From the entries, copy every line that carries the string "around".
*** Opening Data for this task ***
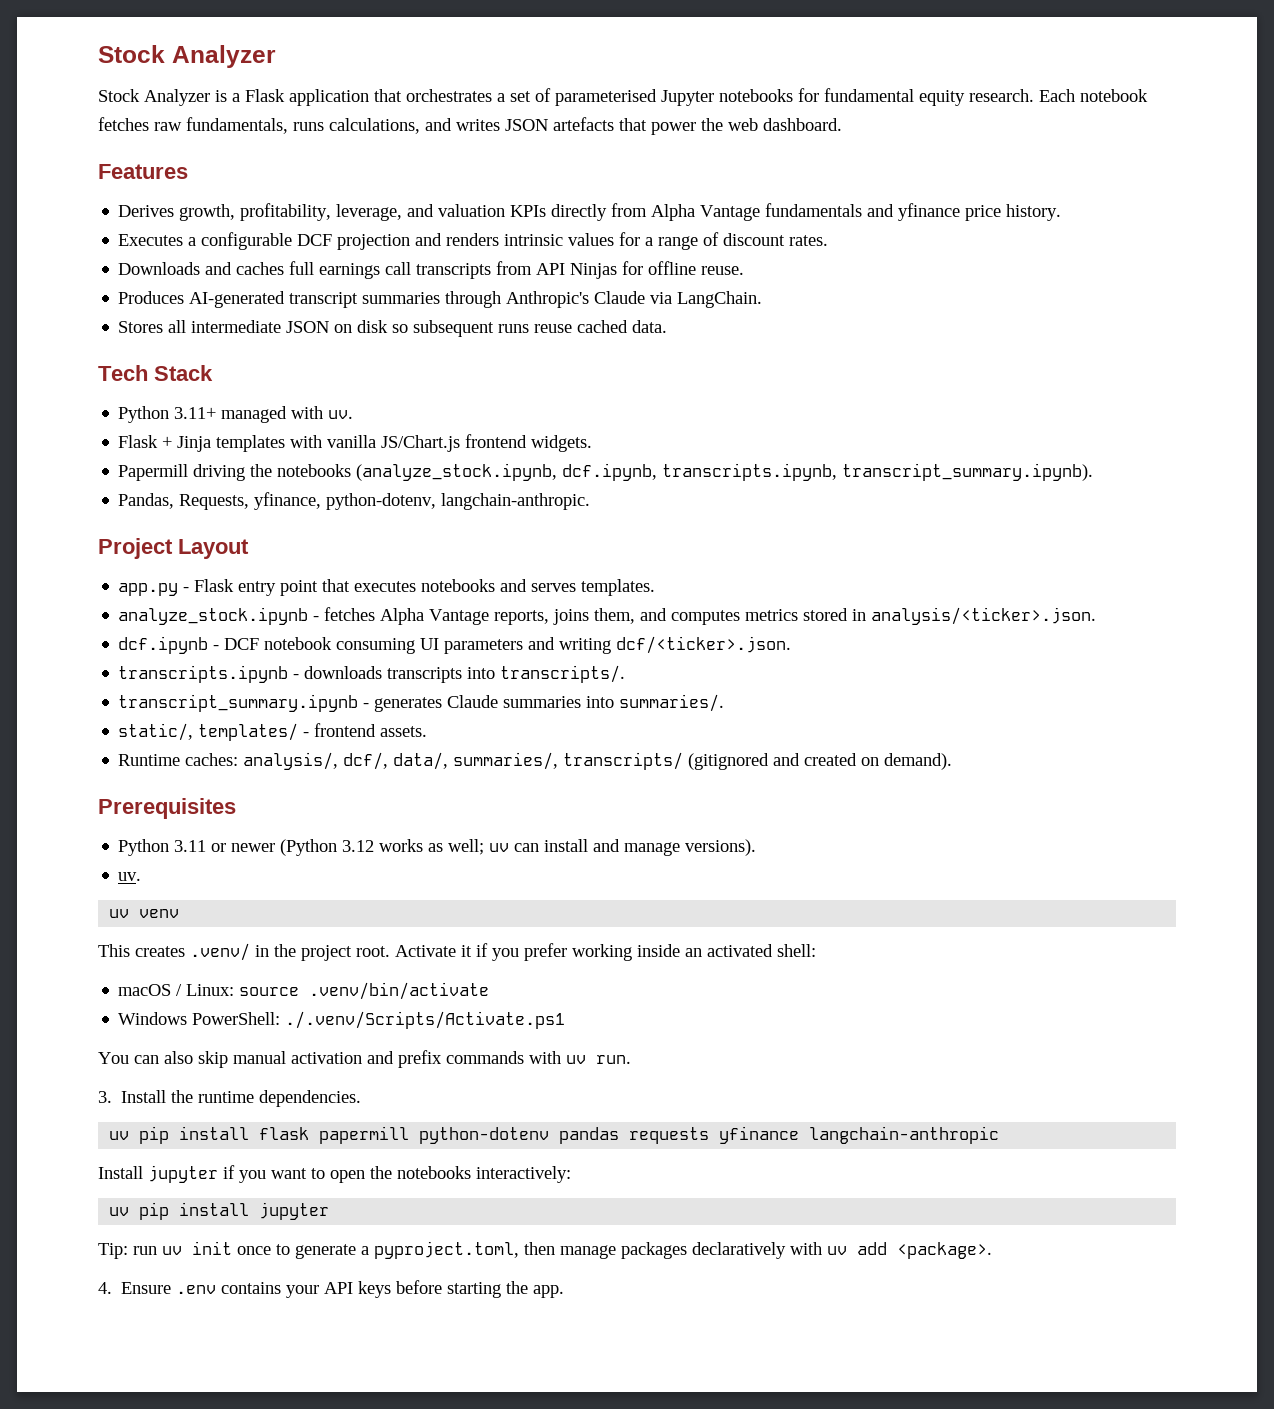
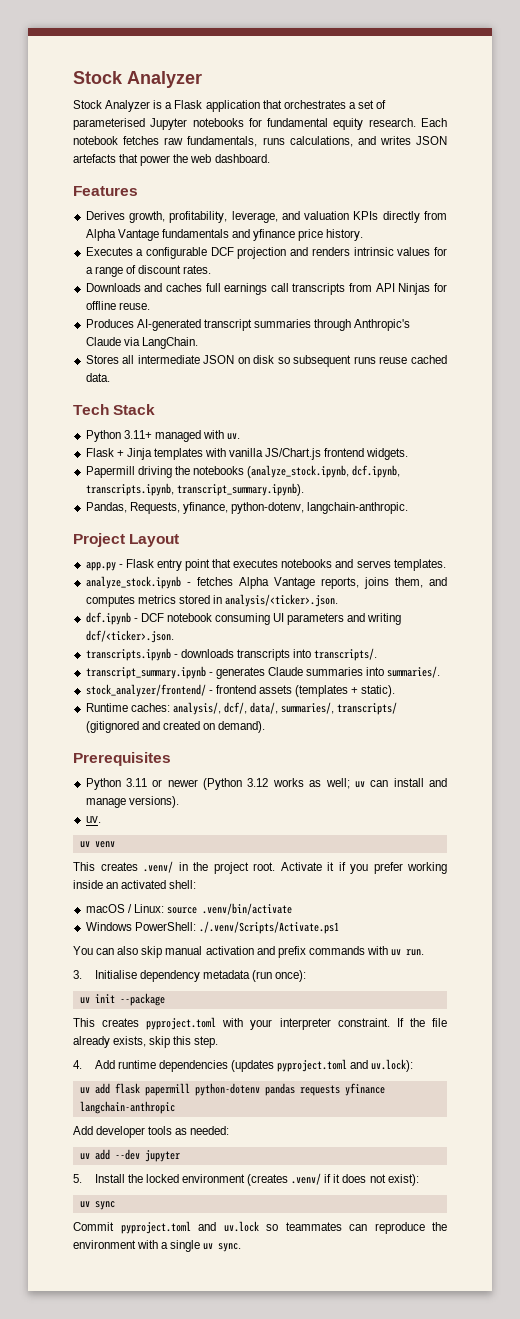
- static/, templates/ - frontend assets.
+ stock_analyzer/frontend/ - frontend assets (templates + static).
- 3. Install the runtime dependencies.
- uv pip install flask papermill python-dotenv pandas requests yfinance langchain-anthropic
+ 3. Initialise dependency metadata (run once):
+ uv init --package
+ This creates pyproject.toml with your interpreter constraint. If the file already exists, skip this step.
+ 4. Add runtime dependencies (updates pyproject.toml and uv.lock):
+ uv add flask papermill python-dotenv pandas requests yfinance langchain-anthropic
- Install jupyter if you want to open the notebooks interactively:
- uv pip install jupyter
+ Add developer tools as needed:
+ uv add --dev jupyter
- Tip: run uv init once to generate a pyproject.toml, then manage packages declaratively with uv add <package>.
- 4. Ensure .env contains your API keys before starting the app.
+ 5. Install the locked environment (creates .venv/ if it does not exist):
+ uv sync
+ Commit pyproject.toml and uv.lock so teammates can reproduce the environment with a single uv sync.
*** Closing Data for this task ***
*** Opening Data for this task ***
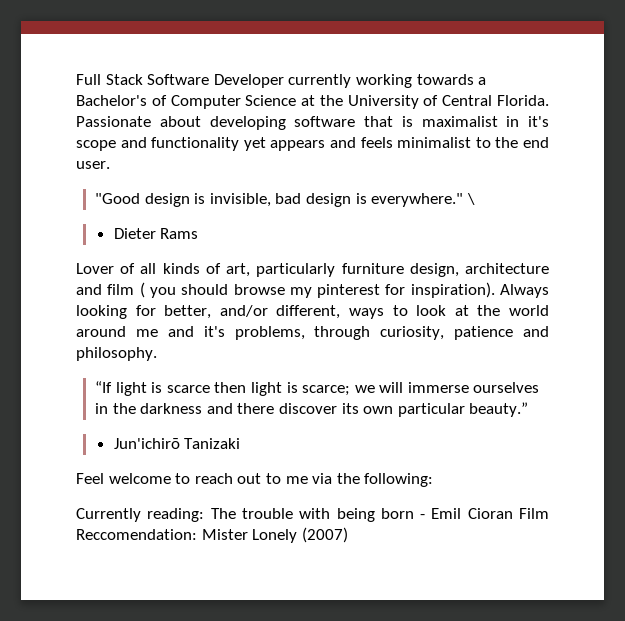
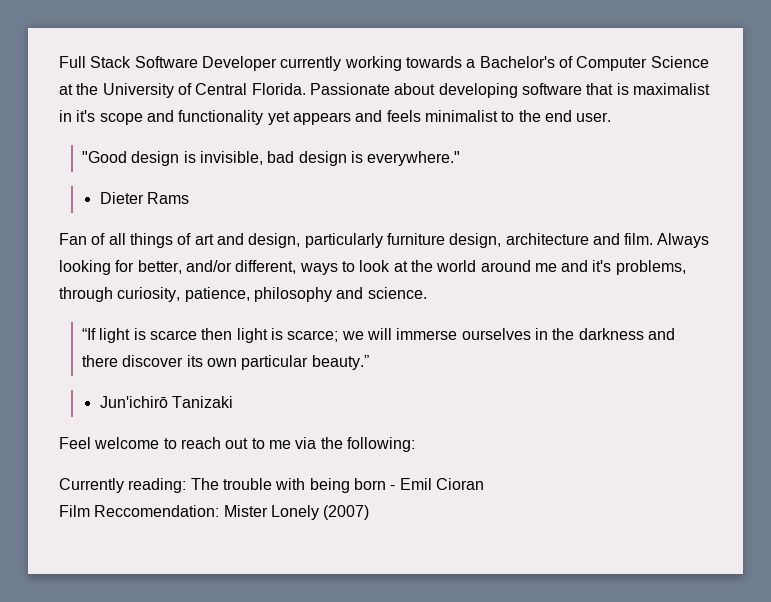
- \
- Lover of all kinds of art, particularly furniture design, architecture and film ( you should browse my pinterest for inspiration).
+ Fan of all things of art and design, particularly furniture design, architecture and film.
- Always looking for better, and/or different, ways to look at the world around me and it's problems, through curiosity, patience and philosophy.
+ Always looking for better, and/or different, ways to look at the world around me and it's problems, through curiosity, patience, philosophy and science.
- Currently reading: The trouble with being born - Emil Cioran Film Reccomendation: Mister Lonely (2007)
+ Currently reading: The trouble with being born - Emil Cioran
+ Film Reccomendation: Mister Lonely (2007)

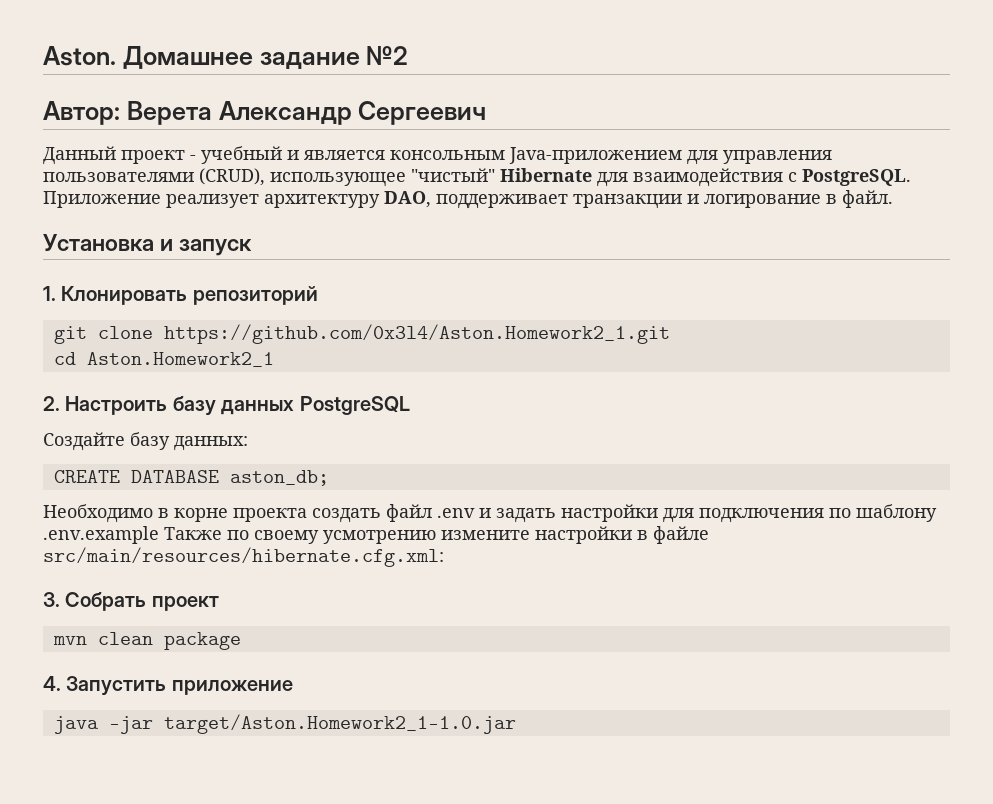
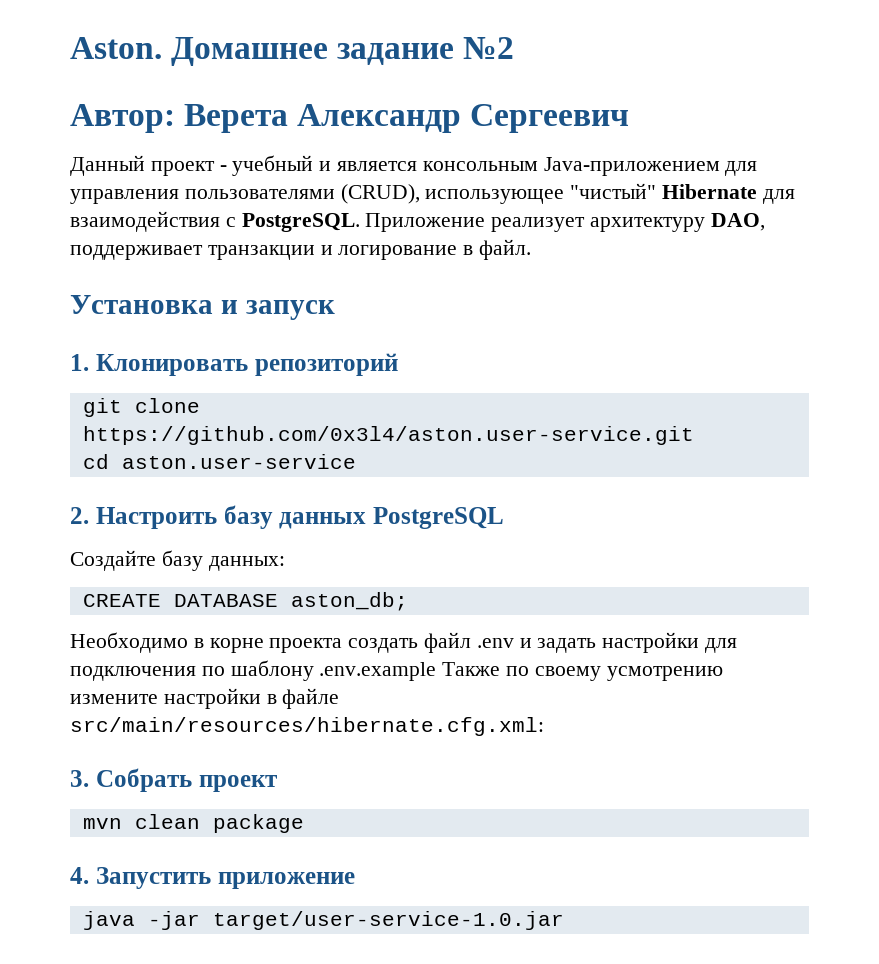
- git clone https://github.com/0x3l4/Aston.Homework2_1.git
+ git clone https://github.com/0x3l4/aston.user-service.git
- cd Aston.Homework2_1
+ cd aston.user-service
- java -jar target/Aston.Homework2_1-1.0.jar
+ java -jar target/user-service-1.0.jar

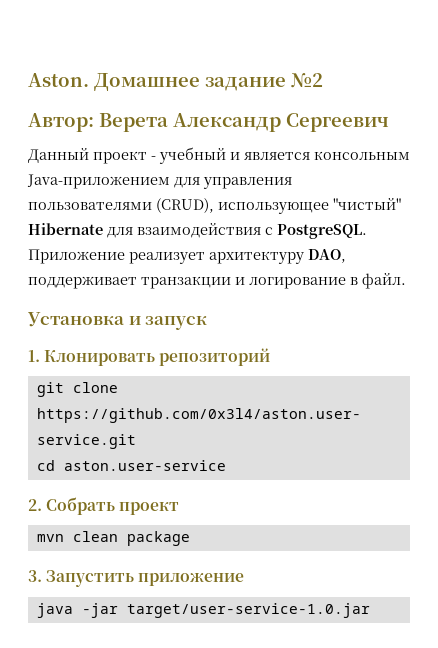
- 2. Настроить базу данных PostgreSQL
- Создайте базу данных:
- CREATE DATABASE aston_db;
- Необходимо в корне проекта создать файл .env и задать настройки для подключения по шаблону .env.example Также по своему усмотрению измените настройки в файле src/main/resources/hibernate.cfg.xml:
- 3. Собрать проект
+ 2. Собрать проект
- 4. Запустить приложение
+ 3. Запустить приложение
*** Closing Data for this task ***
*** Opening Data for this task ***
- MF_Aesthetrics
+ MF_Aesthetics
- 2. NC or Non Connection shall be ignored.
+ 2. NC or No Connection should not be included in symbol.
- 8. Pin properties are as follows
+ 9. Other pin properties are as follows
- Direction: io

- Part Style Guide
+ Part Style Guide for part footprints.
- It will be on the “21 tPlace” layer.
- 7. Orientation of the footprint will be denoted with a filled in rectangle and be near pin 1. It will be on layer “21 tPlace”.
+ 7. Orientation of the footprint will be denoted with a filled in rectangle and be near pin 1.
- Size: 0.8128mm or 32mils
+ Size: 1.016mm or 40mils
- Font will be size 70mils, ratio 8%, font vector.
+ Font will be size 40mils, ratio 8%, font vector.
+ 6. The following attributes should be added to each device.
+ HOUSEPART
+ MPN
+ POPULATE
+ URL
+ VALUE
*** Closing Data for this task ***
-- Solution to this task --
- Always looking for better, and/or different, ways to look at the world around me and it's problems, through curiosity, patience and philosophy.
+ Always looking for better, and/or different, ways to look at the world around me and it's problems, through curiosity, patience, philosophy and science.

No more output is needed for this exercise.